In normal affairs among individuals, individual rights do not take the form of an imposition or demand on other individuals (beyond the requirement that they do not violate rights of others). Meaning, an individual cannot demand, as a right, that I behave in a specific way or grant them some specific act.

In relation to the government, individual rights do impose such demands upon government, which must positively act and behave in certain ways to guarantee our rights are protected from it. Individuals can demand, as a right, to receive due process, a fair trial, the right to defense, the right to be told of charges against them, the right to a speedy trial, equal protection of the laws, etc., all in the expectation not to be subject to the arbitrary application of government power. The right to these things can be reasoned out objectively, and they are all corollaries of the basic rights to life, liberty and property.

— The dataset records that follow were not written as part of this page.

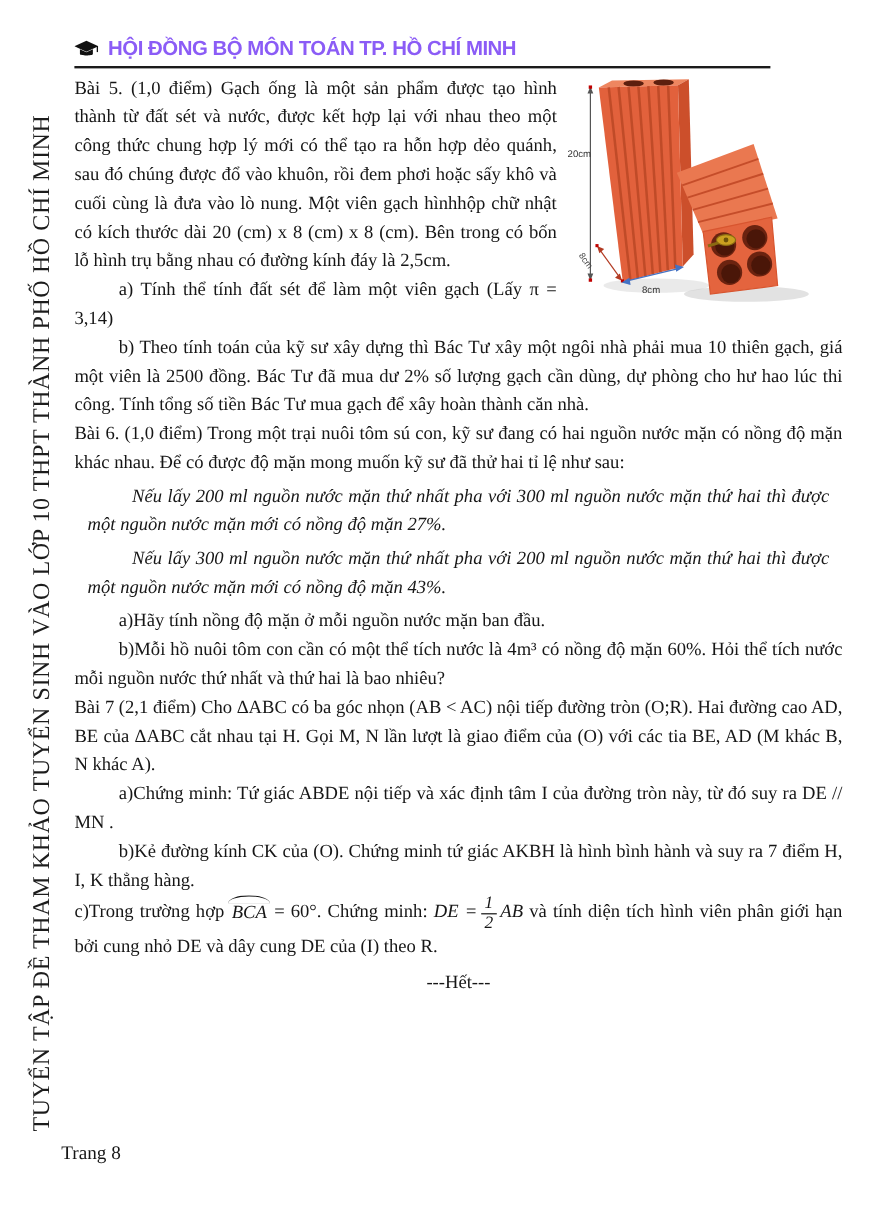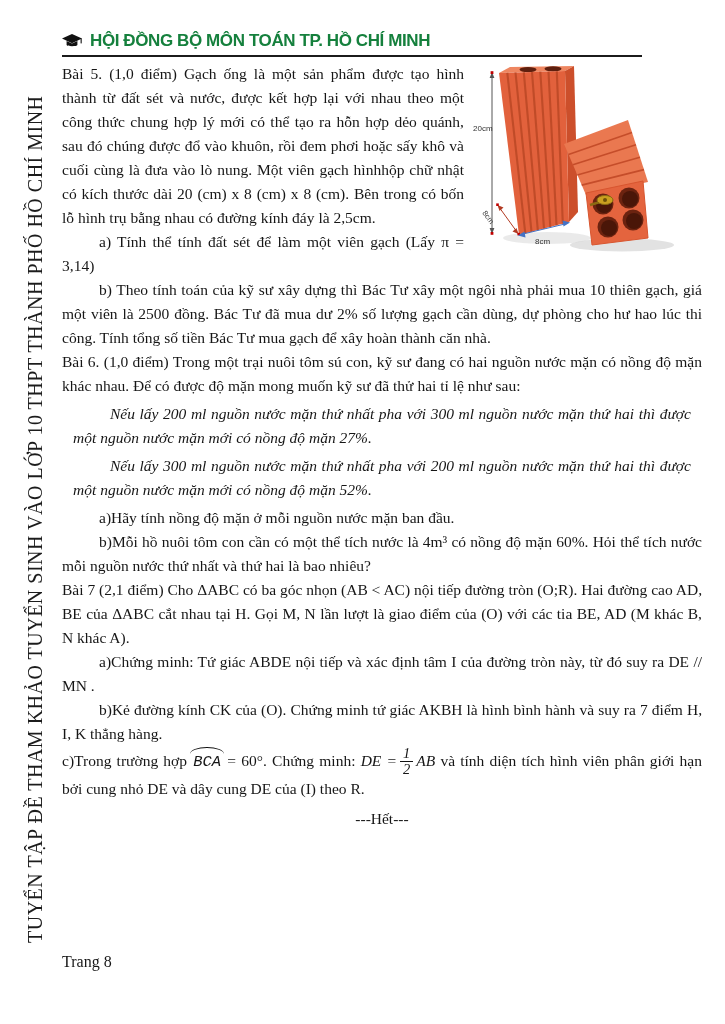"HỘI ĐỒNG BỘ MÔN TOÁN" .doc-title { color: #15803d -> #8b5cf6 }
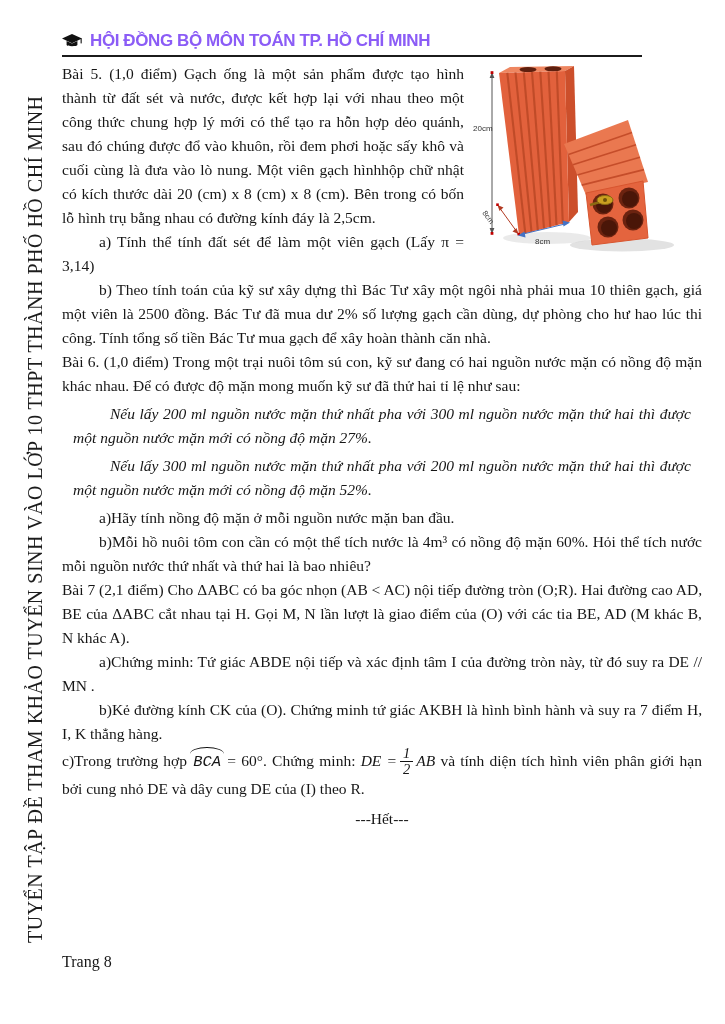"Nếu lấy 300 ml nguồn" p.ind { text: 52% -> 43% }
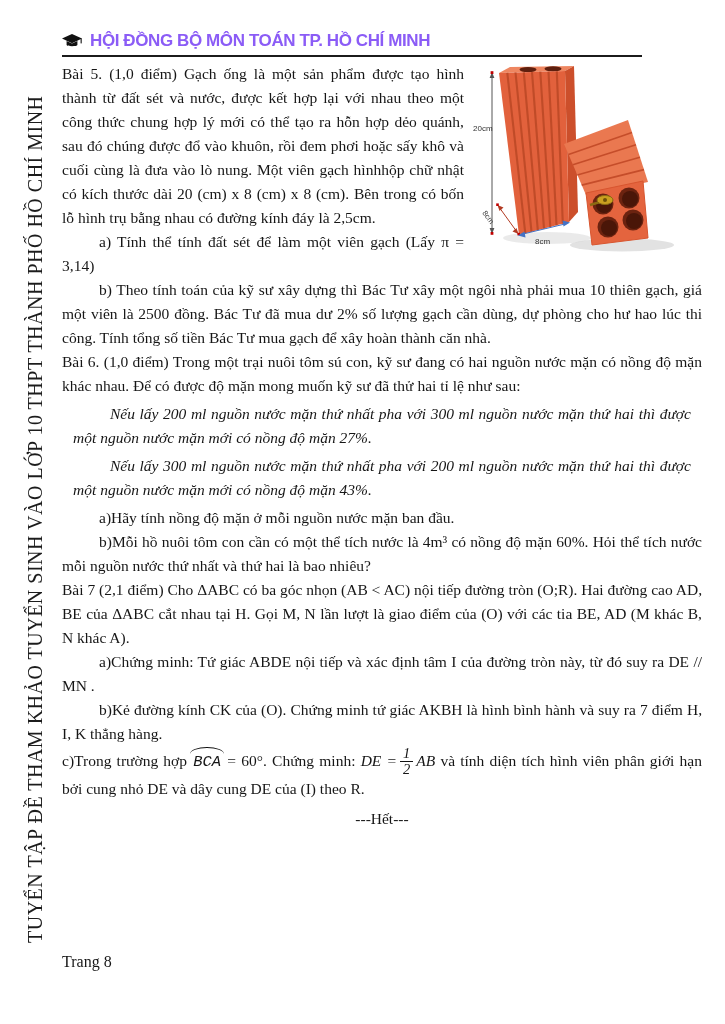"BCA" .hat { font-family: Liberation Mono, monospace -> none }
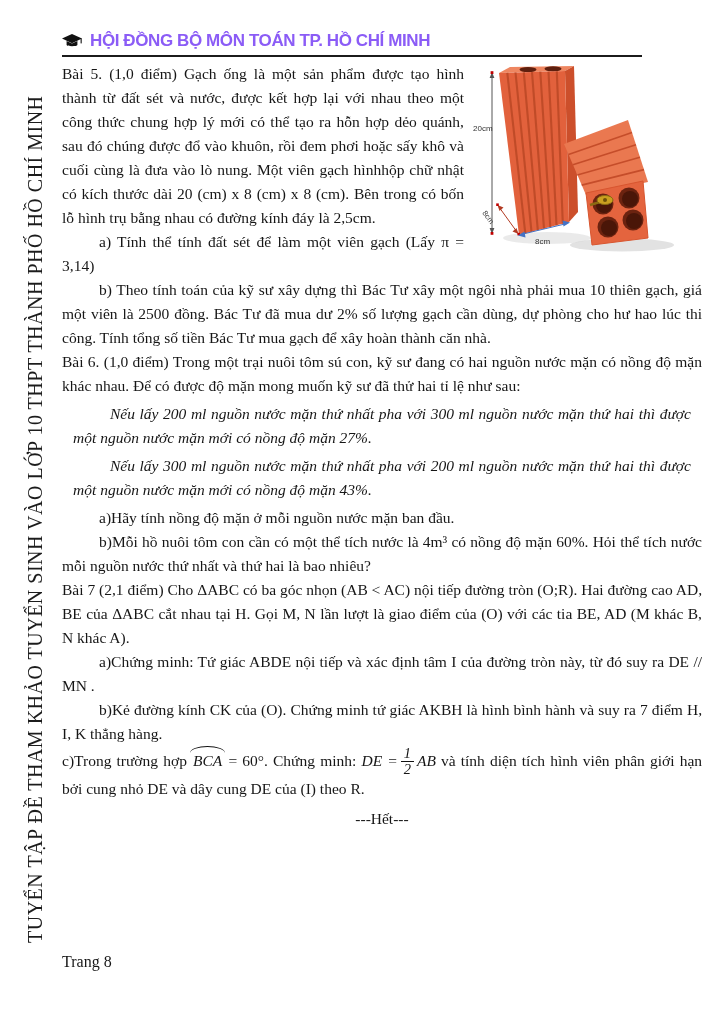"Trang 8" .page-footer { left: 62px -> 51px }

Now, the actual procedures which implement these actions, such as trial by jury, certain writs, and other rules regulating government action are the particular mechanisms that protect our rights. These particulars are established by the Constitution and laws of a nation (and in some cases judicial precedents and legal tradition), and can vary so long as the basic individual rights in the preceding paragraph are met. Because they are changable by legislative action, they are not "rights" in the sense that they are inalienable and irrevocable, but they are more aptly labelled as the privileges of being a free citizen of a particular nation.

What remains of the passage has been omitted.